Thursday, June 30, 1960

Two Policemen Get Wyoming Diplomas

Two members of the Arvada Police department received diplomas in exercises held at the University of Wyoming on Saturday evening, June 18, for successful completion of an intensive two-week Wyoming Law Enforcement Academy.

Receiving diplomas were Patrolmen Richard Ray Hansen and Howard Franklin Kuhlman of the Arvada department. A total of 57 local and state law enforcement officers received their diplomas.

Among subjects the officers studied at the academy were criminal investigations, accident investigation, juvenile delinquency and handling juveniles, counterfeiting, alcoholism, administration of law enforcement, laws of arrest, searches and seizures, public relations in law enforcement, testifying in court, handling of mentally disturbed persons and records and crime reporting.

Boy Accused of Setting Weed Fires

A 16 YEAR-OLD Arvada boy, suspected of setting "about 90 per cent" of the Arvada area weed fires over the weekend, was arrested Tuesday afternoon and is now being held in the county jail at Golden.

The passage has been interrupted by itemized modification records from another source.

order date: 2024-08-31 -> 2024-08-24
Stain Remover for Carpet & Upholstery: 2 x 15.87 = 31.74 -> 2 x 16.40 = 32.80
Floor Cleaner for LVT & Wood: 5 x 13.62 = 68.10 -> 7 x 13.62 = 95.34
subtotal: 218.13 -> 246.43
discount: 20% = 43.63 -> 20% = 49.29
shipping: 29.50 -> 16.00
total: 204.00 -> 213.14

Specifically, the boy was arrested by Arvada Police Sergeant Fred Wilson for setting a fire at West Eightieth avenue and Wadsworth boulevard Tuesday afternoon. Wilson picked up the boy after local police had been tipped off that the fire had been set by the youth while shooting firecrackers.

Nel Coy of the Jefferson county sheriff's department has been questioning the boy about other weed fires in this area over the weekend. No charges had been filed Wednesday afternoon.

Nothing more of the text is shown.